Rule 166a(c) provides that a non-movant may file her response "not later than seven days prior to the day of [the] hearing." Tex. R. Civ. P. 166a(c); Sullivan v. Bickel & Brewer, 943 S.W.2d 477, 486 (Tex. App.–Dallas 1995, writ denied). To file within seven days, the adverse party must obtain leave of court. Tex. R. Civ. P. 166a(c); Benchmark Bank v. Crowder, 919 S.W.2d 657, 663 (Tex. 1996); Sullivan, 943 S.W.2d at 486. The trial court has discretion, however, to allow the late filing of opposing proof. Sullivan, 943 S.W.2d at 486 (citing Bell v. Moores, 832 S.W.2d 749, 755 (Tex. App.–Houston [14th Dist.] 1992, writ denied)).

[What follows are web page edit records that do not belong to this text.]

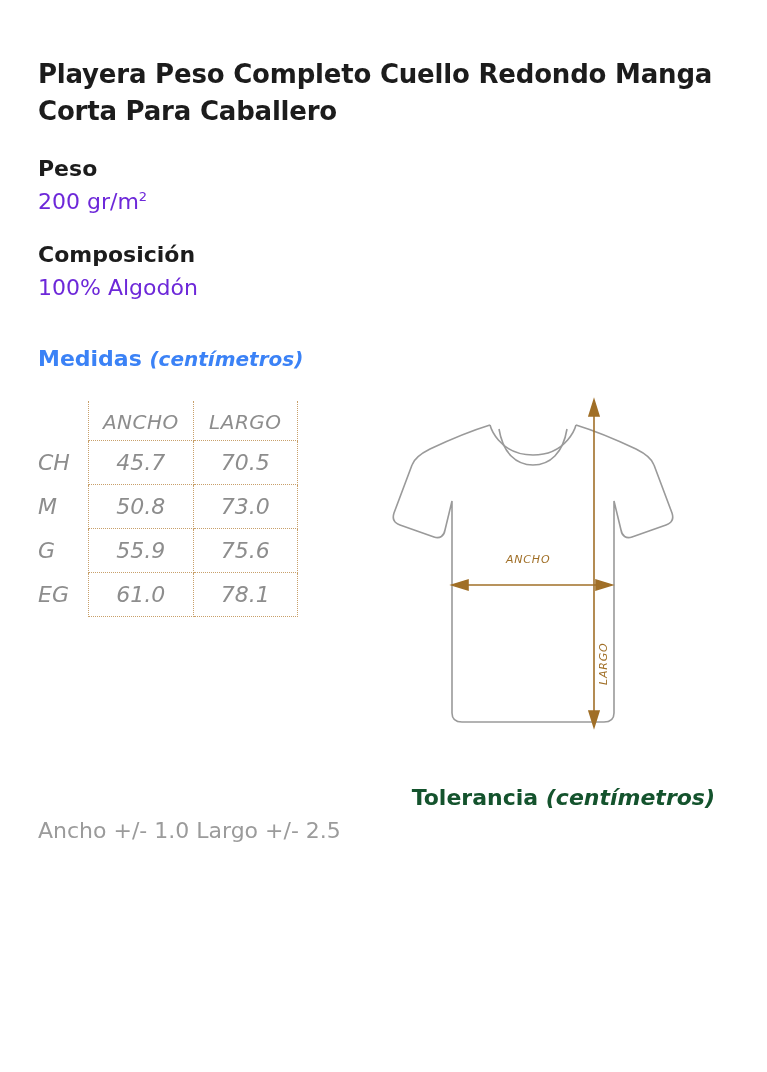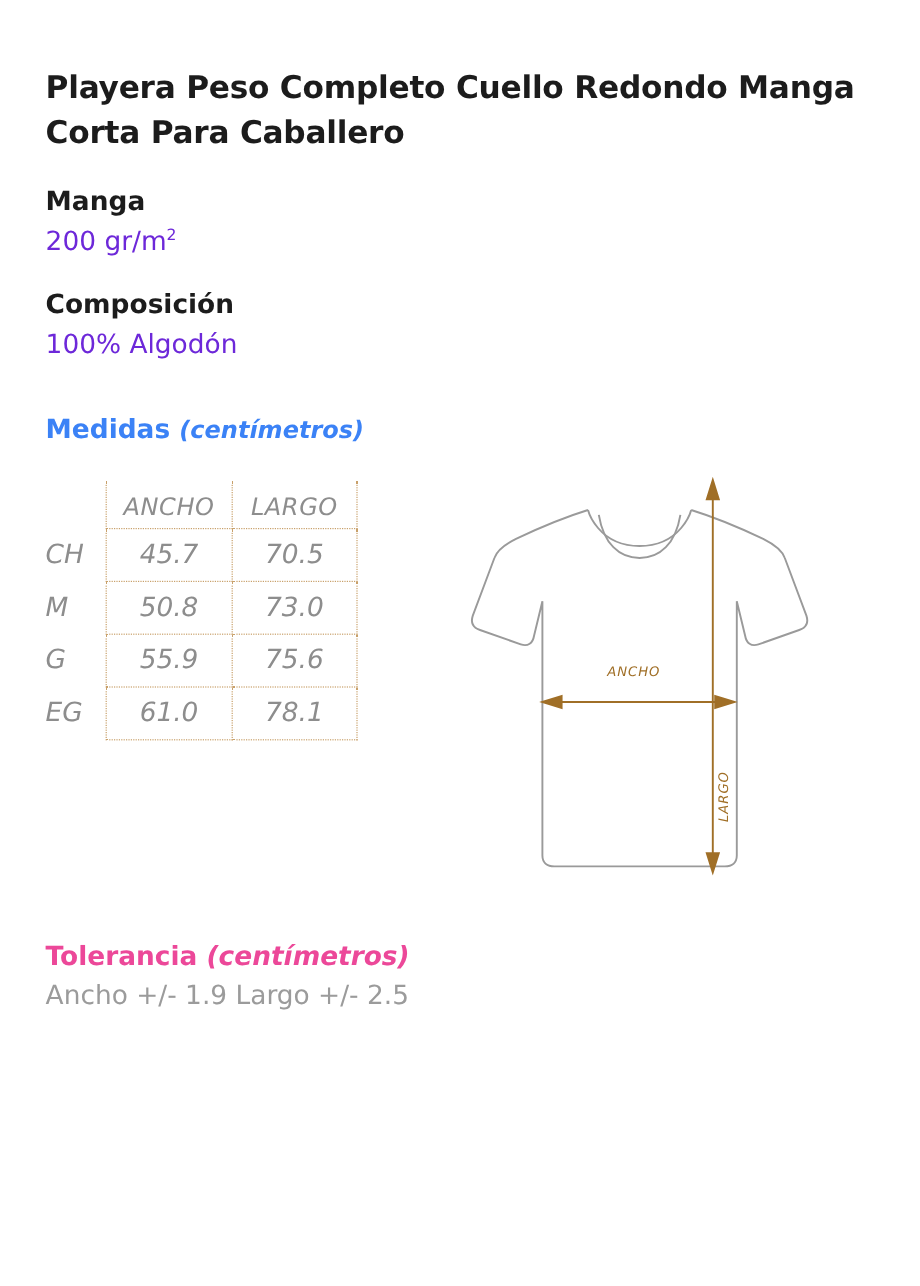--- a/index.html
+++ b/index.html
@@ -139,7 +139,7 @@
   <h1 class="product-title">Playera Peso Completo Cuello Redondo Manga Corta Para Caballero</h1>
 
   <div class="spec-block">
-    <div class="spec-label">Manga</div>
+    <div class="spec-label">Peso</div>
     <div class="spec-value"><span>200 gr/m</span><sup>2</sup></div>
   </div>
 

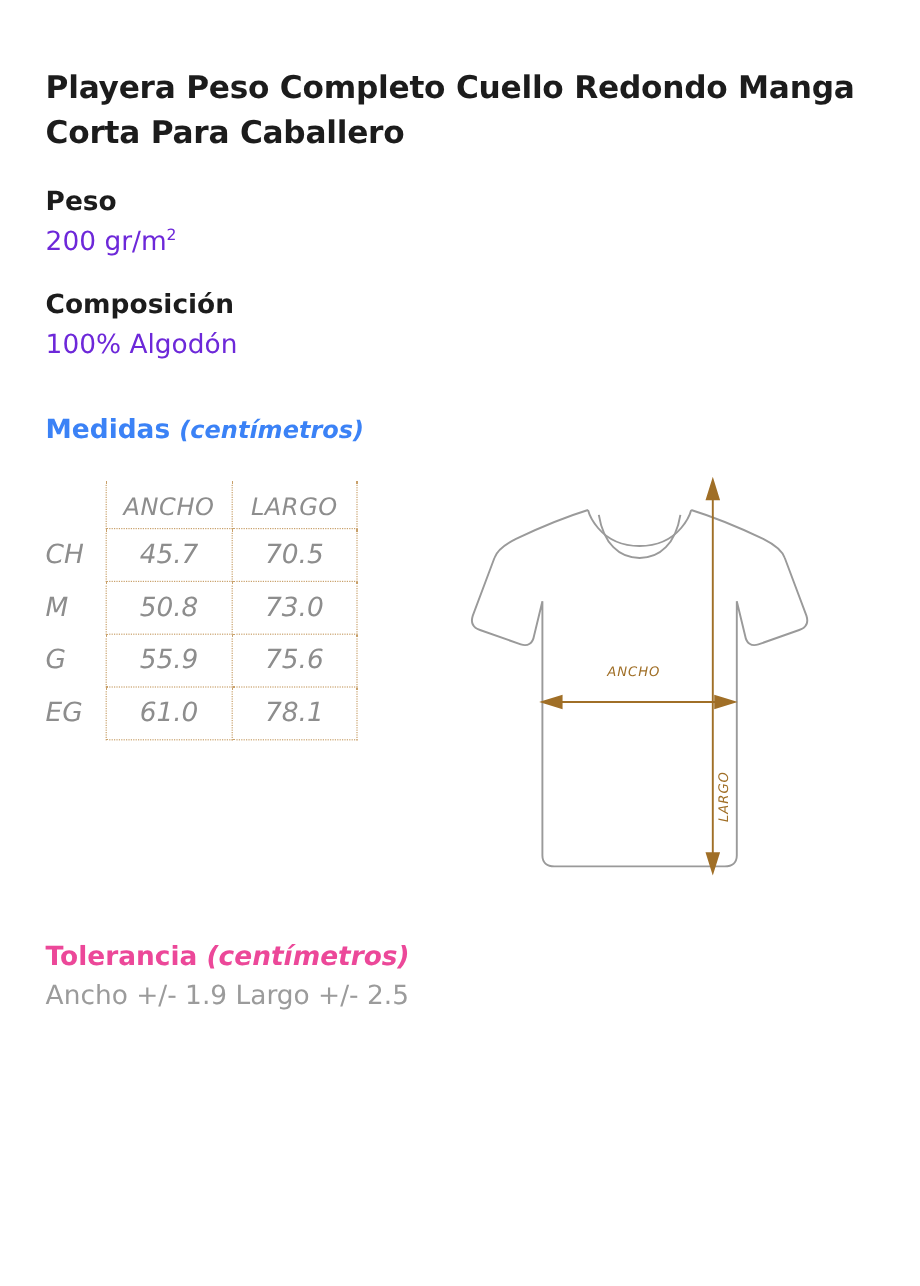--- a/index.html
+++ b/index.html
@@ -122,7 +122,8 @@
   .tol-head {
     font-size: 22px;
     font-weight: bold;
-    color: #ec4899;
+    color: #14532d;
+    text-align: right;
   }
   .tol-head .unit { font-style: italic; font-weight: bold; }
   .tol-value {

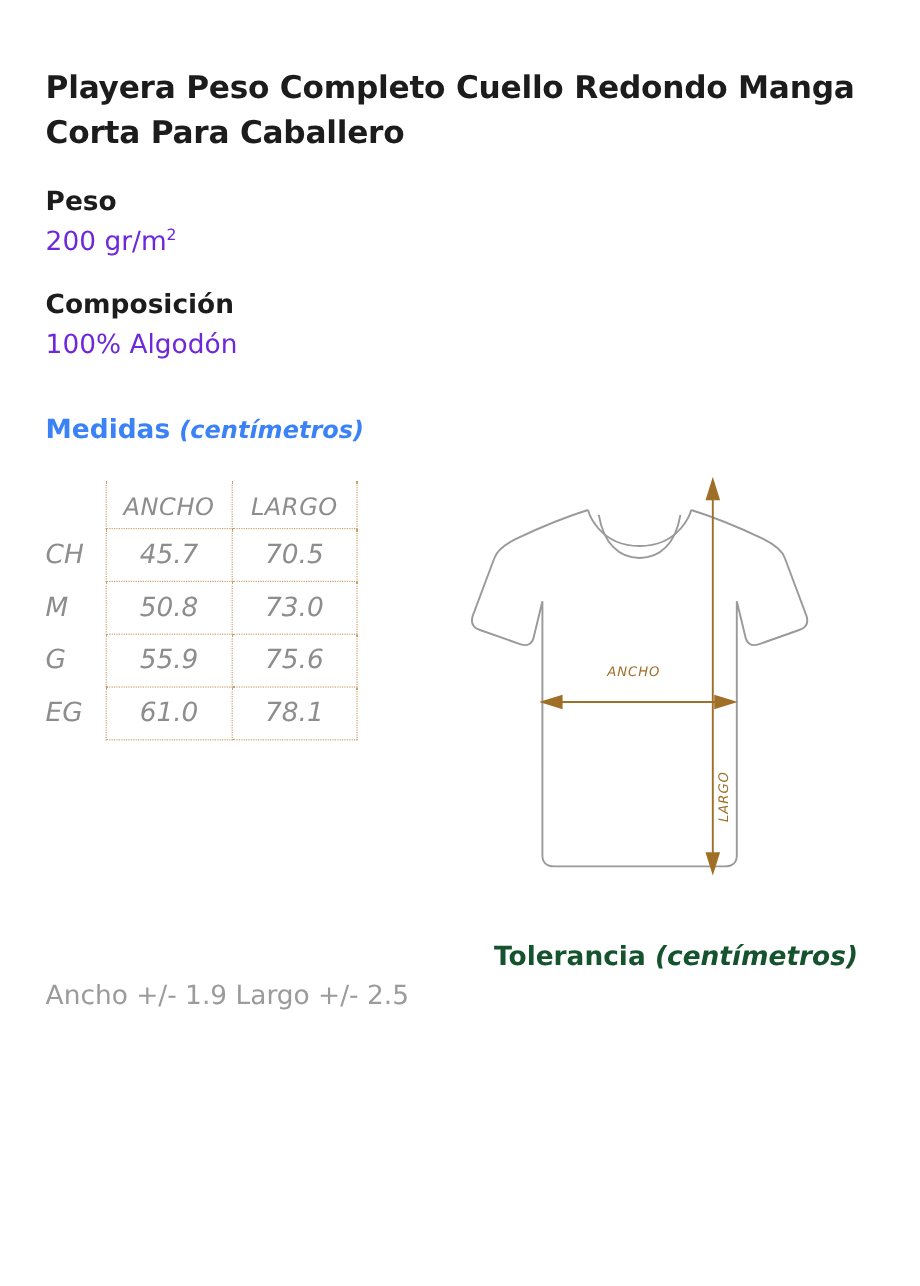--- a/index.html
+++ b/index.html
@@ -216,7 +216,7 @@
 
   <div class="tol-block">
     <div class="tol-head"><span>Tolerancia</span> <span class="unit">(centímetros)</span></div>
-    <div class="tol-value">Ancho +/- 1.9 Largo +/- 2.5</div>
+    <div class="tol-value">Ancho +/- 1.0 Largo +/- 2.5</div>
   </div>
 
 </div>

In this case, the order granting appellees' motion for summary judgment set out
that the trial court reviewed "[appellant's] response and [appellees'] reply thereto" in
arriving at its opinion that the motion should be granted. Thus, the order indicates that
the trial court allowed the late filing of appellant's response because it acknowledged
that the response had been reviewed in arriving at its opinion.
We cannot presume
the trial court did not consider the response. Cf. Benchmark Bank, 919 S.W.2d at 663
(when nothing in record indicates trial court granted leave to late file, we presume trial
court did not consider response). From our review of the record, we therefore
conclude the trial court allowed appellant's response to be filed and considered
Castro's attached affidavit controverting appellees' evidence that Officer Gomez was
not driving at an unreasonable speed.
Accordingly, under the no-evidence summary judgment standard of review,
viewing the evidence in the light most favorable to the non-movant and disregarding
all contrary evidence and inferences, see Lake Charles Harbor, 62 S.W.3d at 241-42,
we conclude appellant produced more than a scintilla of summary judgment evidence
raising a fact issue on the challenged element, breach of duty. See Tex. R. Civ. P.

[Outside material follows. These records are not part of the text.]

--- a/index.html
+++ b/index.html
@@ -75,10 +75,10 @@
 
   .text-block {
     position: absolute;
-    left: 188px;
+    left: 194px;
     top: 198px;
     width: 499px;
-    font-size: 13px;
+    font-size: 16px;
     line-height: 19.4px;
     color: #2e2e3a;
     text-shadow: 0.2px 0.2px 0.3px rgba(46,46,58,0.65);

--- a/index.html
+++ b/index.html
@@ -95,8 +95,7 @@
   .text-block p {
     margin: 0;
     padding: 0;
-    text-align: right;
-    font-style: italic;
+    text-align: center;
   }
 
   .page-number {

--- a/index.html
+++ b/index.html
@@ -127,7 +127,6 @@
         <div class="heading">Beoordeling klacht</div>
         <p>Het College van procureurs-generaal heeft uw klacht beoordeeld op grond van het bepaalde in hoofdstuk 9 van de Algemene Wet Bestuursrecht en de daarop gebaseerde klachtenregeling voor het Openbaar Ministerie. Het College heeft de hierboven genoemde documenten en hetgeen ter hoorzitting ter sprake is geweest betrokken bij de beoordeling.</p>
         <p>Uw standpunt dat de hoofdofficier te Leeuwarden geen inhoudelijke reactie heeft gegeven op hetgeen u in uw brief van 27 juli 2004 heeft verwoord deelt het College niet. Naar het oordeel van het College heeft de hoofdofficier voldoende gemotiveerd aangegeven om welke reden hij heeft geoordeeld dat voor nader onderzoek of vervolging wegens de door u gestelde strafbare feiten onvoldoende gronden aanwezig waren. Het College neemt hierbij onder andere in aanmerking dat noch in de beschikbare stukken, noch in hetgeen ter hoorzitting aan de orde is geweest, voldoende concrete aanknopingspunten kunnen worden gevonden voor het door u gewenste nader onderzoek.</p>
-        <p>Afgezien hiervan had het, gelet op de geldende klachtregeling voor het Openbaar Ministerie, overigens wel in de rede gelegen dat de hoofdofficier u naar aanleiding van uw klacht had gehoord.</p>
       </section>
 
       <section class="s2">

166a(i). Thus, the trial court erred if the judgment was entered on appellees' no-evidence summary judgment motion.
Furthermore, taking as true all evidence favorable to appellant and indulging every reasonable inference in her favor, see Cathey, 900 S.W.2d at 341, under the traditional summary judgment standard of review, we cannot conclude that the summary judgment proof establishes as a matter of law that there is no genuine issue of material fact as to the breach of duty element. See Velsicol Chem. Corp., 956 S.W.2d at 530; Crain, 22 S.W.3d at 59. Thus, the trial court also erred if the judgment was entered on appellees' alternative traditional summary judgment.

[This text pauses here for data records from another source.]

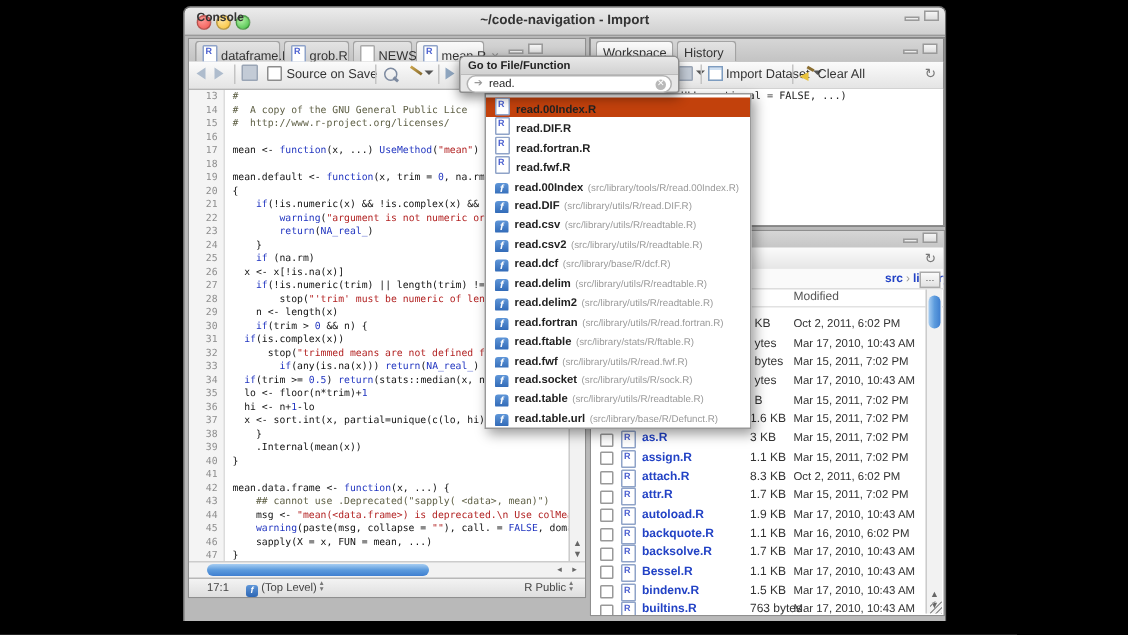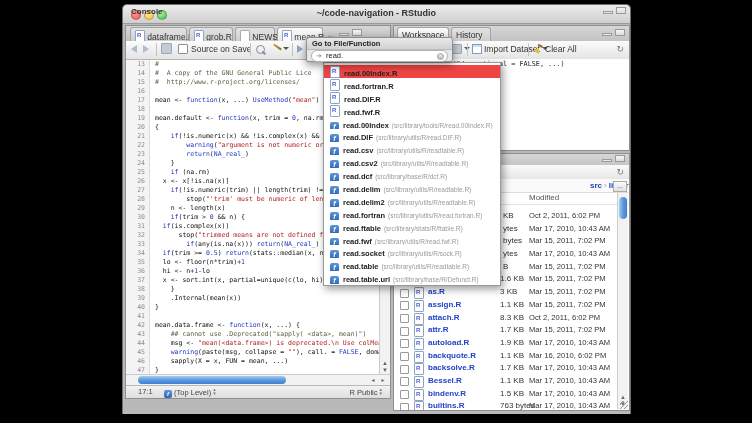--- a/index.html
+++ b/index.html
@@ -136,7 +136,7 @@
     <span class="tl red"></span>
     <span class="tl yel"></span>
     <span class="tl grn"></span>
-    <div class="title">~/code-navigation - RStudio</div>
+    <div class="title">~/code-navigation - Import</div>
   </div>
 
   <div class="pane" id="editorPane">

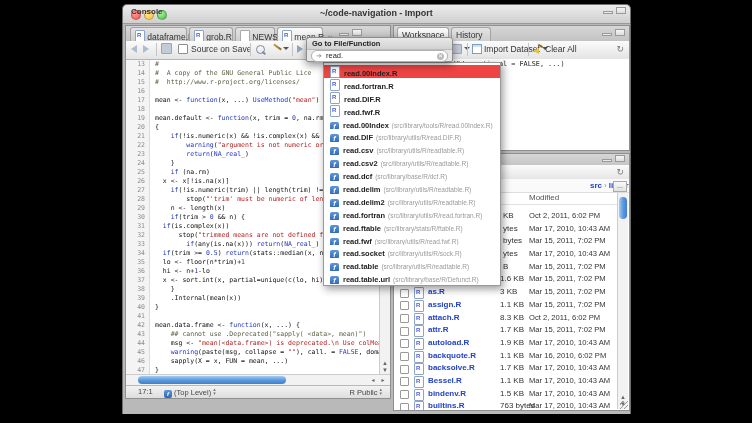--- a/index.html
+++ b/index.html
@@ -96,7 +96,7 @@
   #gotoList{position:absolute;left:200px;top:57px;width:178px;height:224px;background:#fff;border:1px solid #999;
     box-shadow:2px 3px 8px rgba(0,0,0,.4);z-index:40;box-sizing:border-box;padding:2px 0;overflow:hidden;}
   .gitem{position:relative;height:12.9px;line-height:12.9px;white-space:nowrap;padding-left:6px;overflow:hidden;}
-  .gitem.sel{background:#ef4444;}
+  .gitem.sel{background:#c2410c;}
   .glabel{font-size:7.5px;font-weight:bold;color:#222;margin-left:4px;}
   .gpath{font-size:6.5px;color:#9a9a9a;margin-left:3px;}
   

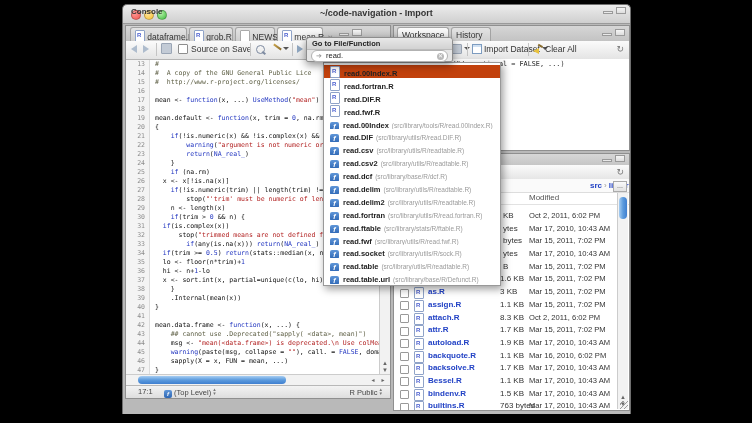--- a/index.html
+++ b/index.html
@@ -384,8 +384,8 @@
 
   <div id="gotoList">
         <div class="gitem sel"><span class="rdoc"><i>R</i></span><span class="glabel">read.00Index.R</span></div>
+        <div class="gitem"><span class="rdoc"><i>R</i></span><span class="glabel">read.DIF.R</span></div>
         <div class="gitem"><span class="rdoc"><i>R</i></span><span class="glabel">read.fortran.R</span></div>
-        <div class="gitem"><span class="rdoc"><i>R</i></span><span class="glabel">read.DIF.R</span></div>
         <div class="gitem"><span class="rdoc"><i>R</i></span><span class="glabel">read.fwf.R</span></div>
         <div class="gitem"><span class="fnbadge">f</span><span class="glabel">read.00Index</span><span class="gpath">(src/library/tools/R/read.00Index.R)</span></div>
         <div class="gitem"><span class="fnbadge">f</span><span class="glabel">read.DIF</span><span class="gpath">(src/library/utils/R/read.DIF.R)</span></div>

We sustain appellant's final issue. Furthermore, based on the above analysis, appellant's first issue wherein she generally contends appellees did not meet their burden is also sustained. Because of the disposition of appellant's first and last issues, we need not address her remaining issues that challenge the evidence filed in support of appellees' motion. See Tex. R. App. P. 47.1.
V. Conclusion
We reverse the judgment of the trial court and remand for further proceedings consistent with this opinion.
NELDA V. RODRIGUEZ
Justice
Memorandum Opinion delivered and
filed this 31st day of August, 2004.